EU set to agree to ‘exceptional relocation’ of migrants by end of July

Prime Minister Joseph Muscat arrives for second day of EU summit recalling the ‘important goal’ achieved last night • 'Muscat's late intervention sealed the agreement between all states,' EU sources say

Member States are set to agree to the "temporary and exceptional" relocation of 40,000 persons “in clear need of international protection” by the end of July, reflecting the specific situations of member states, according to draft Council conclusions.

The 40,000 refugees will be relocated from the frontline member states Italy and Greece over two years. Member States will also participate in schemes to resettle 20,000 displaced persons in clear need of international protection – always “reflecting the specific situations of Member States”.

Although the conclusions have not been formally adopted as yet, it is understood that the text distributed to the leaders during the night reflects the agreement reached over dinner. Yesterday’s first session of the EU summit saw heated exchanges on migration between the member states, with Italy and Malta insisting that Europe could only live up to its name if it started showing solidarity.

According to EU officials, the member states argued heavily on the terminology that should be used in the conclusions, with Italy and Malta insisting that reference should be made to mandatory burden sharing.

This was mainly opposed to by eastern and central European countries which are reluctant to take refugees and guarantees that the system be temporary and voluntary.

In a meeting that was described as highly “emotional” with Italian Premier Matteo Renzi telling the leaders, “if this is your idea of Europe, you can keep it”, one official described Muscat as having been “an important mediator” in the discussions.

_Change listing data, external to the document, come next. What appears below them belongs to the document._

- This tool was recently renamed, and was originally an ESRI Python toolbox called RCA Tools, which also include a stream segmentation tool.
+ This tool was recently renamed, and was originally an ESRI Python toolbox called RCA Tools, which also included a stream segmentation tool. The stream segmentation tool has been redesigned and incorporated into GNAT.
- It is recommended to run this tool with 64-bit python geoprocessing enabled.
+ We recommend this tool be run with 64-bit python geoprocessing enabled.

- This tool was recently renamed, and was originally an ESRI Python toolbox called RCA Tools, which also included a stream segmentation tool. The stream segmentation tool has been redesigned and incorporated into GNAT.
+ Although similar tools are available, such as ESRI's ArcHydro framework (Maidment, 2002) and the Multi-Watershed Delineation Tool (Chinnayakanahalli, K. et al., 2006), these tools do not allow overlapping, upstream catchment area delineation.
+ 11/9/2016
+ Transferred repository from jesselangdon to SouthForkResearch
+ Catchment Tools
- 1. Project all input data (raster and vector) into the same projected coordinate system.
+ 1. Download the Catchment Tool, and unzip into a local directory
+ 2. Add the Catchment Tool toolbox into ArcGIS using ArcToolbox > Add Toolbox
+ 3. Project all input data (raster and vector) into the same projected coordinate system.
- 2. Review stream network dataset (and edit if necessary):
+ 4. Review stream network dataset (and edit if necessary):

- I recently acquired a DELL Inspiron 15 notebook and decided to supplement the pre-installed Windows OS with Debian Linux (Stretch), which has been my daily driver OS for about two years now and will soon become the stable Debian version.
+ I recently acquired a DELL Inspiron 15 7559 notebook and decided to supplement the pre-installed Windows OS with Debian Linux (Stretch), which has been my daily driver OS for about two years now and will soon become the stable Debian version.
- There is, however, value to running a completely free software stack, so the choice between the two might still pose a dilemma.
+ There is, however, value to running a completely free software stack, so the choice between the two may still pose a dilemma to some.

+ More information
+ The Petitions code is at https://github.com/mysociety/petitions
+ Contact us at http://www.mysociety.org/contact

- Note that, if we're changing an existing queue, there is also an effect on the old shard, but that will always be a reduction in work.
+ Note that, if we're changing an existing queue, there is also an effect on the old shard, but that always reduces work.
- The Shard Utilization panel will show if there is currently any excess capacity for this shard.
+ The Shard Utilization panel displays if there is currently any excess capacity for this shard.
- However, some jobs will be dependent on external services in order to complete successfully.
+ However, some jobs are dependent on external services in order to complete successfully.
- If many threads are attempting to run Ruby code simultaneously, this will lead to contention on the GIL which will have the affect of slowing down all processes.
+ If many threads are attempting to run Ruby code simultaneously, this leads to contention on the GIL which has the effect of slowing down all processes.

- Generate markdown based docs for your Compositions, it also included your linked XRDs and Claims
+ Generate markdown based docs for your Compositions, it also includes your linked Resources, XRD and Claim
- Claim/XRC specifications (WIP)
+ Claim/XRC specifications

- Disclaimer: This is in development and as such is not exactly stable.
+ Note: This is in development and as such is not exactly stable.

“The leaders were getting tired and the Council President refused to let anyone leave the room until some sort of agreement was reached. The Maltese Prime Minister suggested that the text should read that ‘all member states would participate’ in relocation and resettlement and the proposal was welcomed by all,” the official said.

“There is general agreement that Muscat’s late intervention sealed the agreement among all states.”

On his way in to the second working session of the European Council, Muscat said: “The important goal achieved yesterday sets an important precedent. We have agreed to relocation as a principle."

“Obviously there now needs to be an agreement on how the numbers will be divided by the member states as the numbers cannot be imposed. But agreeing to the relocation is a very important point.”

The Council conclusions have effectively eliminated the word ‘voluntary’ from the text, but it also does not include the term ‘mandatory burden sharing’ – a term which a number of member states strongly oppose.

Bulgaria and Hungary would be treated as special cases under the agreement, meaning they would likely take in fewer asylum seekers than other states. The U.K., Ireland and Denmark are also exempt from the scheme because they have an opt-out from some EU migration rules.

In the first quarter of this year, Eurostat said that 184,800 first-time asylum seekers had come into the EU, an 86% increase on the year earlier period. Germany and Hungary were the biggest destination countries for the migrants, followed by Italy.

The draft Council conclusions once again sees the EU leaders agreeing to “a comprehensive approach to migration” which is based on “solidarity and responsibility”.

The draft conclusions – which always remain subject to changes until they are formally adopted – also see the setting up of reception and first reception facilities in the frontline Member States, with the active support of Member States' experts and of EASO, Frontex and Europol to ensure the swift identification, registration and fingerprinting of migrants ("hotspots").

“This will allow to determine those who need international protection and those who do not. The Commission will draw up, in close cooperation with the hosting Member States, a roadmap by July 2015 on the legal, financial and operational aspects of these zones and facilities.”

Reflecting comments by European Council President Donald Tusk that the EU would come down hard on migrants not entitled to asylum, the draft conclusions state: “ Effective return, readmission and reintegration policies for those not qualifying for protection are an essential part of combating illegal migration and will help discourage people from risking their lives. All tools shall be mobilised to promote readmission of irregular migrants to countries of origin and transit, building on the ideas presented by the Commission at the Council on 16 June.

“[…]Member States will fully implement the Return Directive, making full use of all measures it provides to ensure the swift return of irregular migrants; return decisions issued by the Member States will be introduced in the Schengen Information System; the Commission will set out by July 2015 how Frontex will bring immediate support to frontline States on return. The Commission has announced its intention to propose to amend the Frontex Regulation to strengthen the role of Frontex, notably so that it can initiate return missions.”